** Opening Source records block **

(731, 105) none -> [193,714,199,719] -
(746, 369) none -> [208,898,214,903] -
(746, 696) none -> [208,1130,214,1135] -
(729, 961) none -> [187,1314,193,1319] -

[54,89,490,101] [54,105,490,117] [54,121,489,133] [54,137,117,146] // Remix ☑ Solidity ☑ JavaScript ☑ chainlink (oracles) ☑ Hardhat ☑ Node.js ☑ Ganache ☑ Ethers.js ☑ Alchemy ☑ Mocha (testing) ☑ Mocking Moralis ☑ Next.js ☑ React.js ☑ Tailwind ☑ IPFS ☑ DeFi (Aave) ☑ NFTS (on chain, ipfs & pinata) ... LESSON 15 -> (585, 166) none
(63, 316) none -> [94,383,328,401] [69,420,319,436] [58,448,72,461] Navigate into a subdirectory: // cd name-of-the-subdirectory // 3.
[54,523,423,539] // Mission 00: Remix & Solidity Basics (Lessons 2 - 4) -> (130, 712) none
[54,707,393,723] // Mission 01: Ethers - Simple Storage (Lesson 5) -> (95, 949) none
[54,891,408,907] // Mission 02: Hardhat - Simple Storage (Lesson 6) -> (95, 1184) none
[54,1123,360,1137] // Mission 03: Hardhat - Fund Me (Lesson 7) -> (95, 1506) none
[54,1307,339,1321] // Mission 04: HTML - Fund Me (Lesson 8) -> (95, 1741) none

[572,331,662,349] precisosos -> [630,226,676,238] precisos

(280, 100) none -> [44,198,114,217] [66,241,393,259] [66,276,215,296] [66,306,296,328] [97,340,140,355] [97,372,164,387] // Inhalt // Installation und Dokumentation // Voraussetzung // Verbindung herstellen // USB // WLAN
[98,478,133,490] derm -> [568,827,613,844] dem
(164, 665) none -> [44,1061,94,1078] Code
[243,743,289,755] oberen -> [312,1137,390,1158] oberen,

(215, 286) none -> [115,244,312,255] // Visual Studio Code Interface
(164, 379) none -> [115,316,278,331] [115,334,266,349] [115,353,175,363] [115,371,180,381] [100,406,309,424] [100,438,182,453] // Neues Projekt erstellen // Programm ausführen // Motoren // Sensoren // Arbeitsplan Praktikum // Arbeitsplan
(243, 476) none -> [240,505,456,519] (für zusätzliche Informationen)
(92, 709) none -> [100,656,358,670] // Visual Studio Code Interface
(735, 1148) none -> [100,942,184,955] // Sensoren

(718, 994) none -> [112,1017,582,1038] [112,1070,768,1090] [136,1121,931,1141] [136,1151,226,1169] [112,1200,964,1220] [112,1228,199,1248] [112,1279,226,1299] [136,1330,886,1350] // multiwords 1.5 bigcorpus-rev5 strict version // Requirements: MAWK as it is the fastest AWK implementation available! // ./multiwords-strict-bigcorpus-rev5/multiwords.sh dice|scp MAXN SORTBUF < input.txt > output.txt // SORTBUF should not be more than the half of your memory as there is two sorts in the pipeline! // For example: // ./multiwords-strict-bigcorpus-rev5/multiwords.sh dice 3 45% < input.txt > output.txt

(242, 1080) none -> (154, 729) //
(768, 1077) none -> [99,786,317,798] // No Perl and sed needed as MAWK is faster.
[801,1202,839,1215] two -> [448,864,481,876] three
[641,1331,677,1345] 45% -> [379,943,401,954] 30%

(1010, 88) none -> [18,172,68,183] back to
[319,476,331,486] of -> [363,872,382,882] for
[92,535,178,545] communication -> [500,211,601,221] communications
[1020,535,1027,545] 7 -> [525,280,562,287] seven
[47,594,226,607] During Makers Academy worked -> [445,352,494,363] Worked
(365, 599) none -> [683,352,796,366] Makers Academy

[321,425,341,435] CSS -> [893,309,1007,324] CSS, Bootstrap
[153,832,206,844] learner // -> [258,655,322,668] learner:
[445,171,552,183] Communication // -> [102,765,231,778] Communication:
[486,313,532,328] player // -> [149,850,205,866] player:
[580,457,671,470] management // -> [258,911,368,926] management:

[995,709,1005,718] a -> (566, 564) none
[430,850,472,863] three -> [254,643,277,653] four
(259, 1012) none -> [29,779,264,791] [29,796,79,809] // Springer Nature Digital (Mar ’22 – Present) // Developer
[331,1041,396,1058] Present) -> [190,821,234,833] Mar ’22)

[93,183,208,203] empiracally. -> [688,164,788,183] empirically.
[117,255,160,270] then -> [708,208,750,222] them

** Closing Source records block **

■ Work instruction: Looking at the entries above, can you reproduce exactly the lines from the one that holds "[54,1123,360,1137] // Mission" through the one that holds "[572,331,662,349] precisosos ->", and only those?

■ Response box:
[54,1123,360,1137] // Mission 03: Hardhat - Fund Me (Lesson 7) -> (95, 1506) none
[54,1307,339,1321] // Mission 04: HTML - Fund Me (Lesson 8) -> (95, 1741) none

[572,331,662,349] precisosos -> [630,226,676,238] precisos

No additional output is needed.